Aku menarik selimut lagi, kini menutupi semua tubuhku. Tidak setiap hari Justin mencium keningku. Tapi aku pernah mencium bibirnya, meski hanya sebentar. Aku merasa pipiku kembali merah. Aku merasa malu. Tidak seharusnya aku melakukannya.
Aku merasa tidak waras.
Akhirnya, aku harus keluar kamar untuk menuju toilet. Jadi, aku menyibakkan selimut. Menuruni tempat tidur dan memakai sandal berbulu yang Mommy Pattie belikan untukku. Aku merasa terlalu merepotkan, mereka terlalu banyak membelikanku keperluan untukku.
Aku masih merasa tidak enak hati pada mereka, masih terus memikirkan aku yang terlalu merpeotkan, saat aku keluar kamar.
Kembali aku melihat Niall duduk di sana, di dekat tangga. Dia tersenyum. Aku balas tersenyum. Kali ini, aku akan mecoba menghidar. Kalaupun aku tertangkap, aku akan mengelak untuk dia kecup keningku.

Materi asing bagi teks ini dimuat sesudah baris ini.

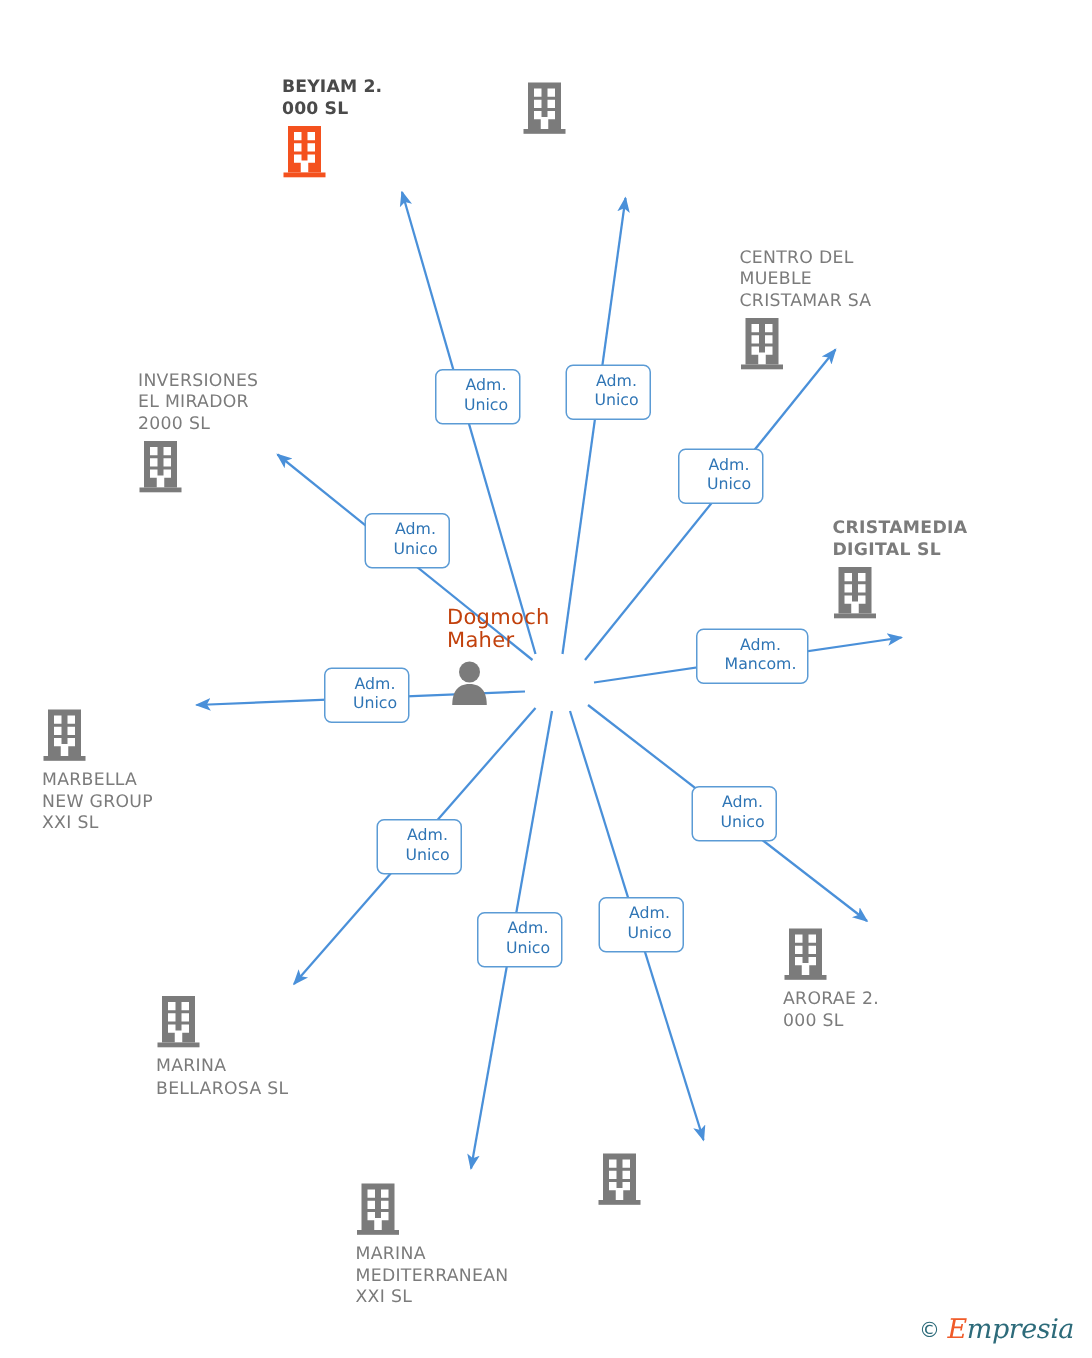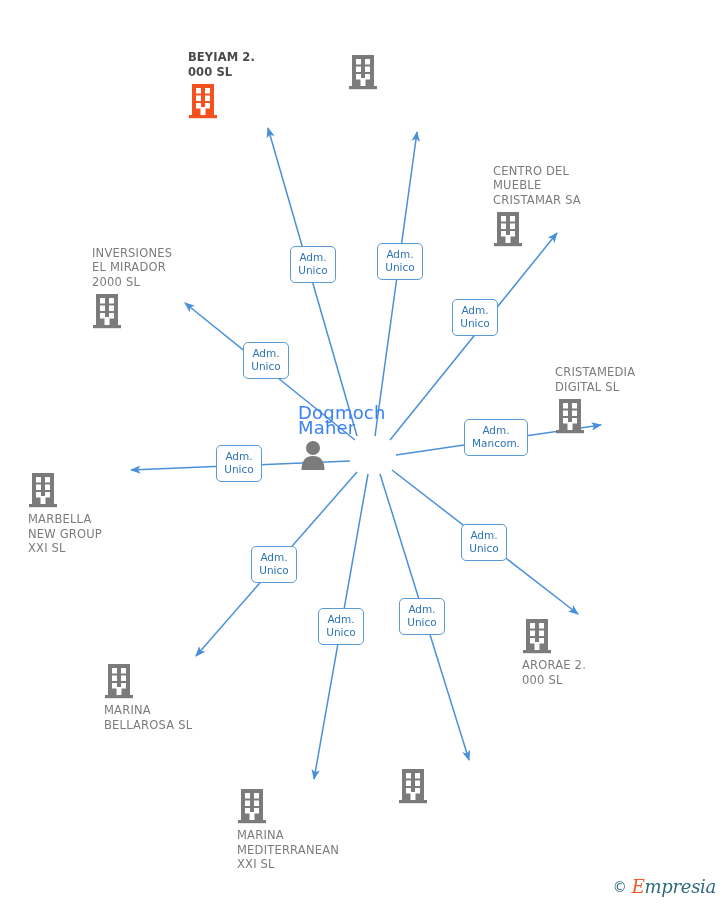"Adm." .edge-label { padding: 4px 7px 5px 7px -> 4px 7px 5px 18px }
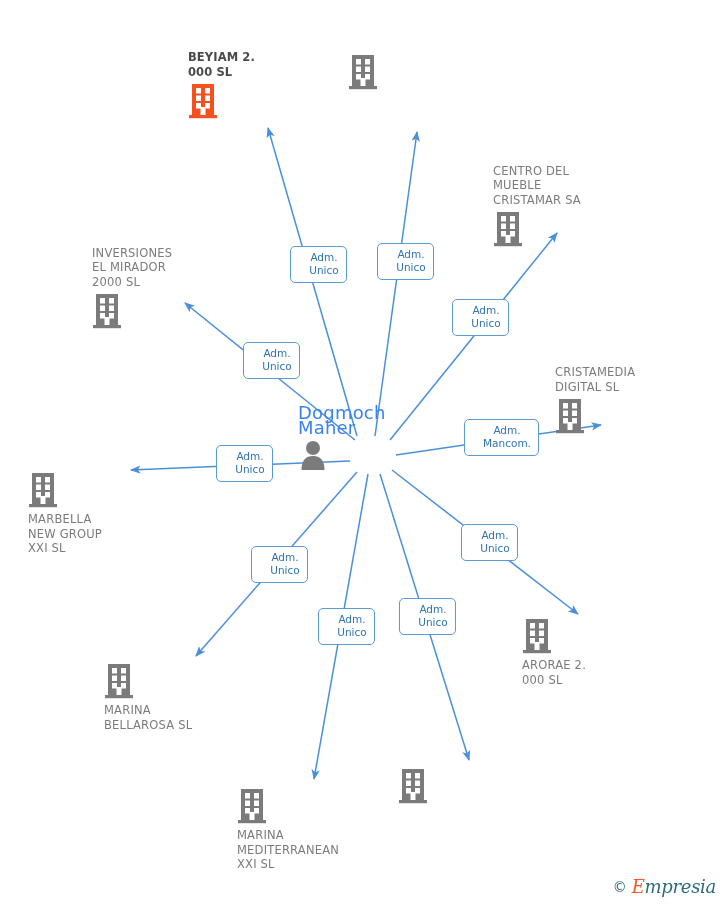"CRISTAMEDIA" div.node { font-weight: none -> bold; top: 365px -> 344px }
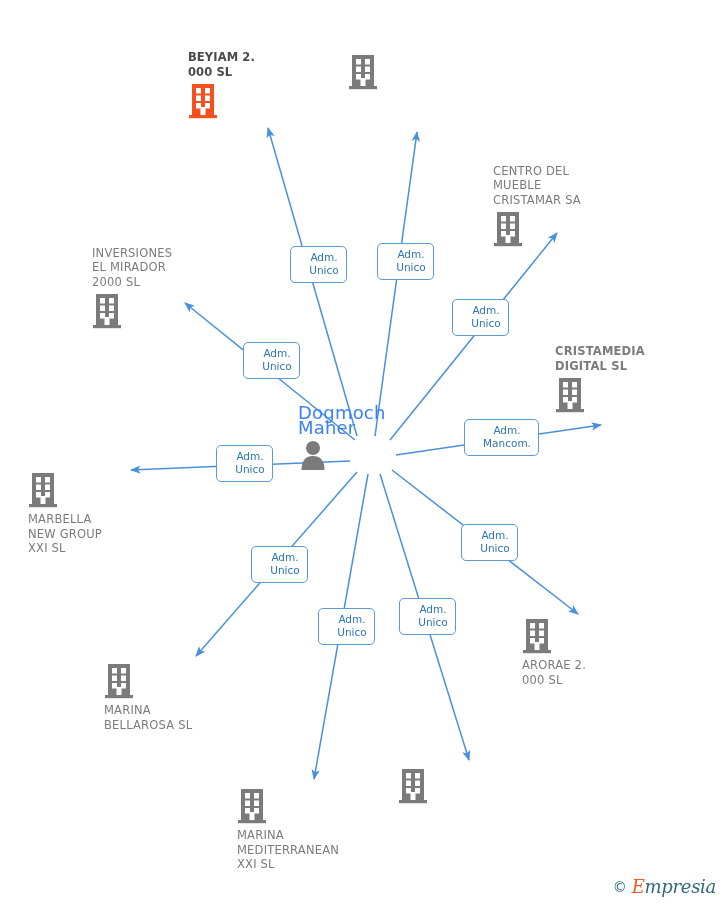"Dogmoch" .node.root .label { color: #3b82f6 -> #c2410c; font-size: 18px -> 14px }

"Aku tahu kamu akan keluar kamar." Dia memudarkan senyumnya. "Aku tahu kamu belum ingat."
Aku bingung. Untuk kesekian kalinya. Di poin yang sama, namun dalam kalimat yang berbeda. Aku menggeleng.
Niall tersenyum sedih, matanya nanar. "Aku tidak bermaksud jahat."
Kamu tidak melakukan apa-apa yang membuatku berpikir kamu jahat.
Niall tidak mendengar, aku tahu itu.
"Baiklah," Niall berkata. "Mungkin ini bisa."
Dia menarik tanganku, mendekat ke pelukannya. Awalnya dia hanya memelukku, meletakkan tanganku ke punggungnya. Dia menenggelamkan wajahnya di balik bahuku, sambil menutup mata. Aku mencoba menarik diri, memberontak. Tapi aku kecil, Niall lebih besar dari tubuhku. Aku tidak bisa keluar.
"Tolong, Al," suaranya mengecil. "Hanya sekali."
Kudengar isakannya jelas di telingaku. Dia terisak pelan.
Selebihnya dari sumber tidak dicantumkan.